### What you need to do
Only the pictures should be left out; write out all other data exactly.

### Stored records
►

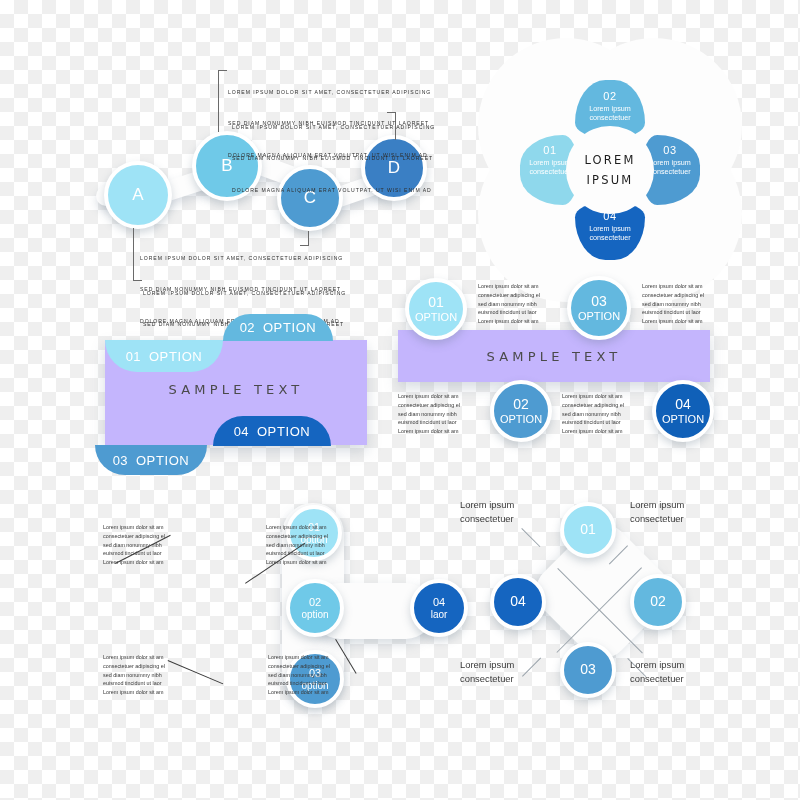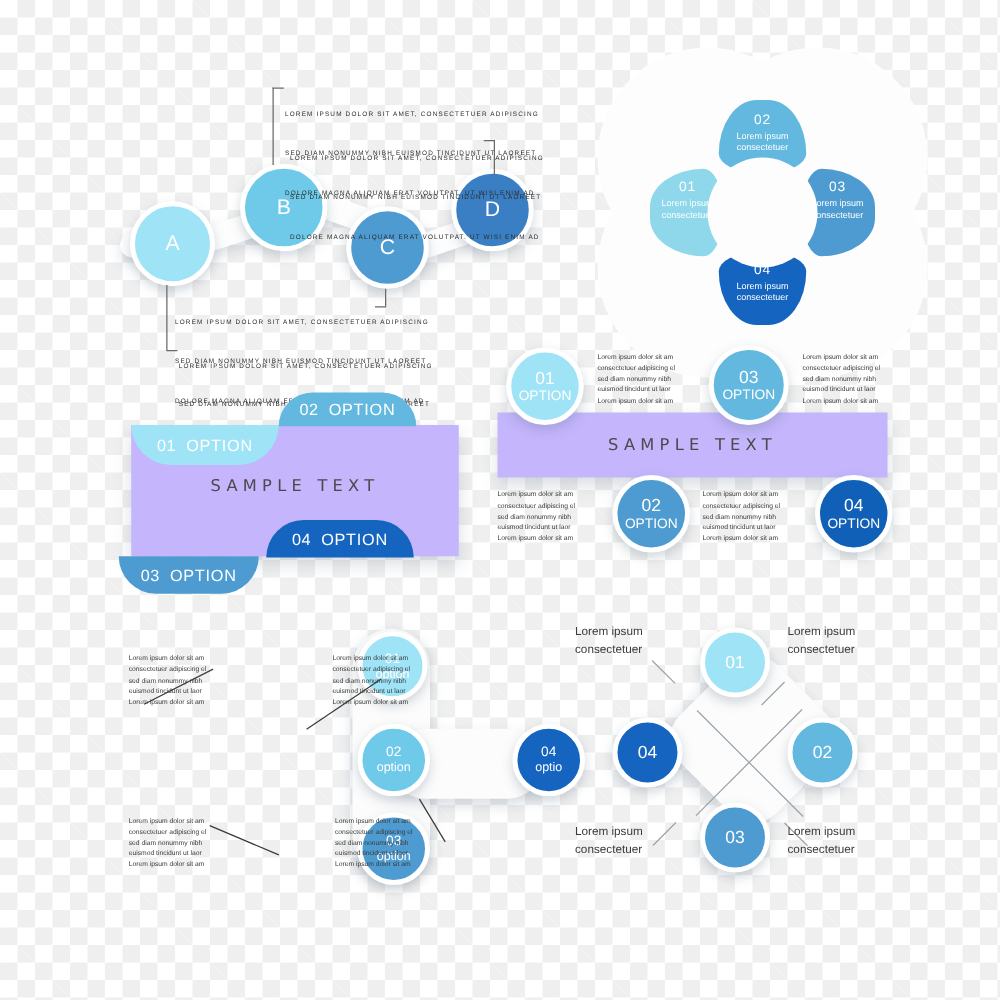--- a/index.html
+++ b/index.html
@@ -183,20 +183,24 @@
       <div class="pt" style="white-space:pre;">Lorem ipsum
 consectetuer</div>
     </div>
     <div class="petal-label" style="left:112px;top:62px;width:72px;">
       <div class="pn">03</div>
       <div class="pt" style="white-space:pre;">Lorem ipsum
 consectetuer</div>
     </div>
 
     <div class="donut-hole"></div>
+    <div class="donut-center">
+      <div>LOREM</div>
+      <div>IPSUM</div>
+    </div>
   </div>
 
   <div class="abs" style="left:95px;top:312px;width:300px;height:165px;">
 
     <div class="banner" style="left:10px;top:28px;width:262px;height:105px;">
       <div class="sample" style="top:42px;">SAMPLE TEXT</div>
     </div>
 
     <div class="tab tab-up" style="left:128px;top:2px;width:110px;height:27px;background:#63B8DF;">
       <span class="tn">02</span>
@@ -277,21 +281,21 @@
     <div class="node" style="left:196px;top:84px;width:58px;height:58px;background:#6FC9E8;">
       <span class="num" style="font-size:11px;">02</span>
       <span class="sub" style="font-size:10px;">option</span>
     </div>
     <div class="node" style="left:196px;top:155px;width:58px;height:58px;background:#4E9BD1;">
       <span class="num" style="font-size:11px;">03</span>
       <span class="sub" style="font-size:10px;">option</span>
     </div>
     <div class="node" style="left:320px;top:84px;width:58px;height:58px;background:#1565C0;">
       <span class="num" style="font-size:11px;">04</span>
-      <span class="sub" style="font-size:10px;">optio</span>
+      <span class="sub" style="font-size:10px;">laor</span>
     </div>
 
     <div class="conn" style="left:25px;top:68px;width:62px;transform:rotate(-27deg);"></div>
     <div class="conn" style="left:155px;top:88px;width:72px;transform:rotate(-34deg);"></div>
     <div class="conn" style="left:78px;top:165px;width:60px;transform:rotate(23deg);"></div>
     <div class="conn" style="left:246px;top:144px;width:40px;transform:rotate(59deg);"></div>
 
     <div class="minitext" style="left:13px;top:28px;">Lorem ipsum dolor sit am
 consectetuer adipiscing el
 sed diam nonummy nibh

◄

### Solution for this problem
--- a/index.html
+++ b/index.html
@@ -183,20 +183,24 @@
       <div class="pt" style="white-space:pre;">Lorem ipsum
 consectetuer</div>
     </div>
     <div class="petal-label" style="left:112px;top:62px;width:72px;">
       <div class="pn">03</div>
       <div class="pt" style="white-space:pre;">Lorem ipsum
 consectetuer</div>
     </div>
 
     <div class="donut-hole"></div>
+    <div class="donut-center">
+      <div>LOREM</div>
+      <div>IPSUM</div>
+    </div>
   </div>
 
   <div class="abs" style="left:95px;top:312px;width:300px;height:165px;">
 
     <div class="banner" style="left:10px;top:28px;width:262px;height:105px;">
       <div class="sample" style="top:42px;">SAMPLE TEXT</div>
     </div>
 
     <div class="tab tab-up" style="left:128px;top:2px;width:110px;height:27px;background:#63B8DF;">
       <span class="tn">02</span>
@@ -277,21 +281,21 @@
     <div class="node" style="left:196px;top:84px;width:58px;height:58px;background:#6FC9E8;">
       <span class="num" style="font-size:11px;">02</span>
       <span class="sub" style="font-size:10px;">option</span>
     </div>
     <div class="node" style="left:196px;top:155px;width:58px;height:58px;background:#4E9BD1;">
       <span class="num" style="font-size:11px;">03</span>
       <span class="sub" style="font-size:10px;">option</span>
     </div>
     <div class="node" style="left:320px;top:84px;width:58px;height:58px;background:#1565C0;">
       <span class="num" style="font-size:11px;">04</span>
-      <span class="sub" style="font-size:10px;">optio</span>
+      <span class="sub" style="font-size:10px;">laor</span>
     </div>
 
     <div class="conn" style="left:25px;top:68px;width:62px;transform:rotate(-27deg);"></div>
     <div class="conn" style="left:155px;top:88px;width:72px;transform:rotate(-34deg);"></div>
     <div class="conn" style="left:78px;top:165px;width:60px;transform:rotate(23deg);"></div>
     <div class="conn" style="left:246px;top:144px;width:40px;transform:rotate(59deg);"></div>
 
     <div class="minitext" style="left:13px;top:28px;">Lorem ipsum dolor sit am
 consectetuer adipiscing el
 sed diam nonummy nibh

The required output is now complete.